Details on this week's IncusOS updates and steps for updating to the current stable release

Hey everyone,

This past week was a bit bumpy with IncusOS adding support for a new Incus 7.0 LTS application, which exposed a couple of bugs that resulted in some error states on currently running IncusOS systems. Now that we’ve got things sorted, we want to share with the community what happened, how to get your IncusOS systems back into a good state, and what we’re doing to prevent this sort of thing from happening again.

Don’t panic

First, as long as you have your encryption recovery key(s), there’s no danger of any data loss. Each IncusOS system automatically generates a random encryption recovery key on first boot, which can be retrieved by running incus admin os system security show.

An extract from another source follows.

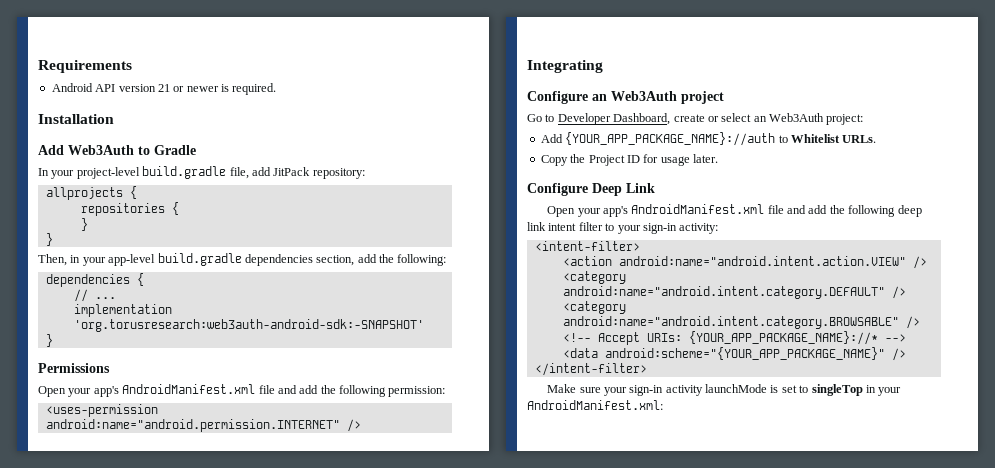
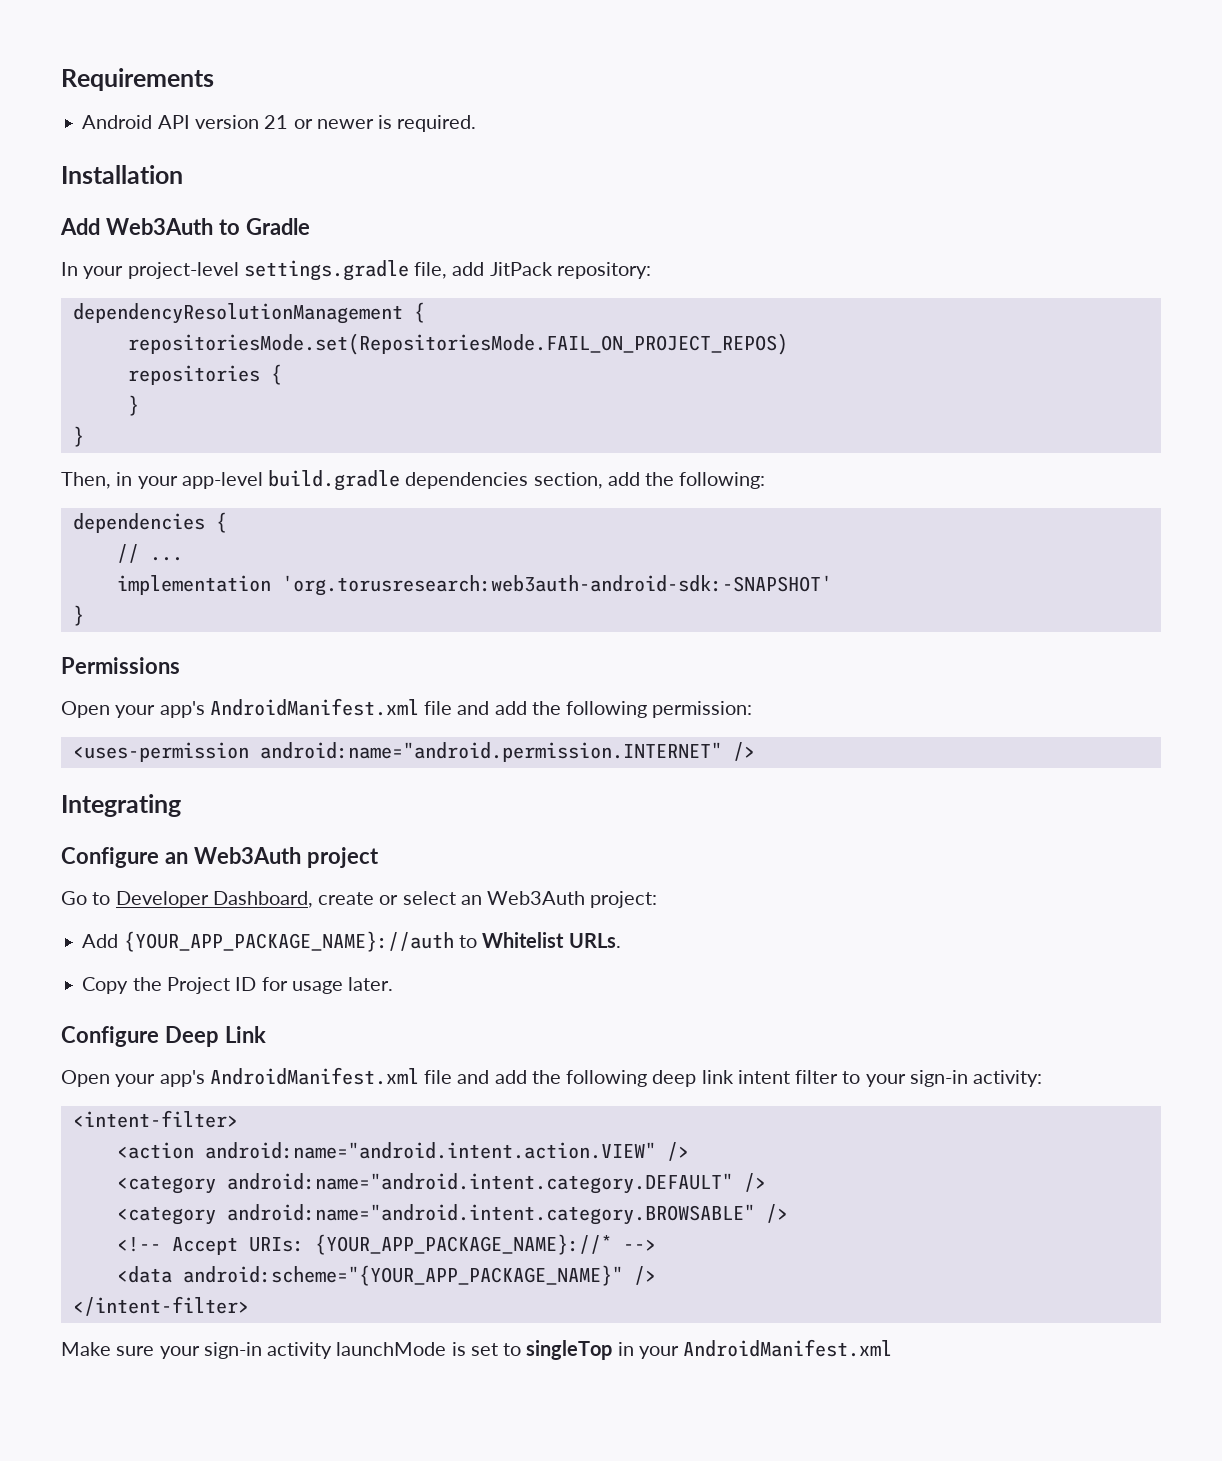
[142,166,227,179] build.gradle -> [243,260,409,281] settings.gradle
[45,186,137,200] allprojects { -> [72,302,425,324] [127,333,788,355] dependencyResolutionManagement { // repositoriesMode.set(RepositoriesMode.FAIL_ON_PROJECT_REPOS)
[527,400,663,410] AndroidManifest.xml: -> [683,1339,893,1357] AndroidManifest.xml

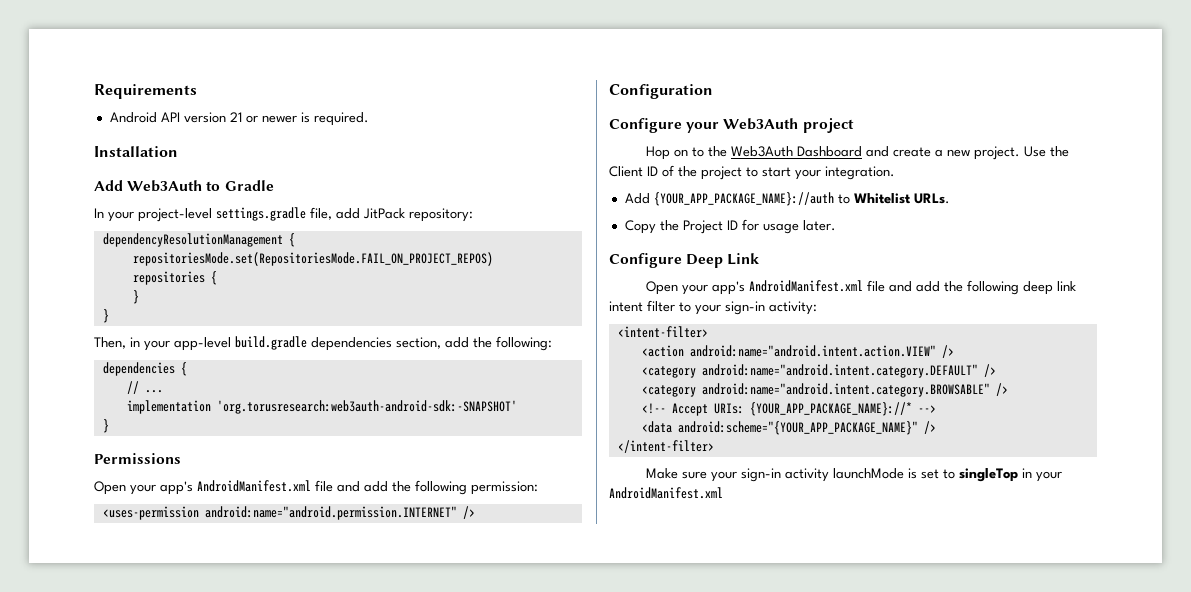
[61,794,181,817] [61,847,188,868] Integrating // Configure an -> [609,84,713,99] [609,118,720,133] Configuration // Configure your
[61,891,658,908] Go to Developer Dashboard, create or select an Web3Auth project: -> [646,146,1070,160] [609,165,895,180] Hop on to the Web3Auth Dashboard and create a new project. Use the Client ID of the project to start your integration.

Second, unless your IncusOS system reports that it is running version 202605281810 or later, don’t reboot until fully reading this post.

What happened

With the release of Incus 7.0 LTS earlier this month, we wanted to add the option for IncusOS to install either a version of Incus that tracks the monthly feature releases (the existing incus application), or choose to follow the Incus 7.0 LTS series of releases (the new incus-lts-7.0 application). The new application was added in Add an `incus-lts-7.0` application by gibmat · Pull Request #1118 · lxc/incus-os · GitHub , and was first included in IncusOS 202605270119. Also included in that PR were a few more checks against having more than one primary application installed, which will come up again shortly. This version was available in the stable update channel for approximately 10 hours on May 27th.

Unfortunately, there was a bug in the existing update logic that resulted in IncusOS systems that had the Incus application installed to also download the Incus 7.0 LTS application. This was fixed by incus-osd/providers: Fix selection of proper application for download by gibmat · Pull Request #1120 · lxc/incus-os · GitHub , and included in IncusOS versions 202605272150 and later. It wasn’t caught in development testing because a simpler local update provider was used.

Also included in IncusOS version 202605272150 was an attempt to cleanup the accidental incus-lts-7.0 application. The initial attempt was a bit of a facepalm, since it properly removed the 202605270119 version, but not the fresh 202605272150. :flushed_face: This exposed a secondary bug where some startup code was incorrectly assuming a symlink would always exist for any installed application. Those issues were fixed by incus-osd: Make the cleanup logic for accidental incus LTS more robust by gibmat · Pull Request #1125 · lxc/incus-os · GitHub and incus-osd/update: Ensure a proper symlink exists for a newly installed application by gibmat · Pull Request #1128 · lxc/incus-os · GitHub , both included in IncusOS version 202605281810.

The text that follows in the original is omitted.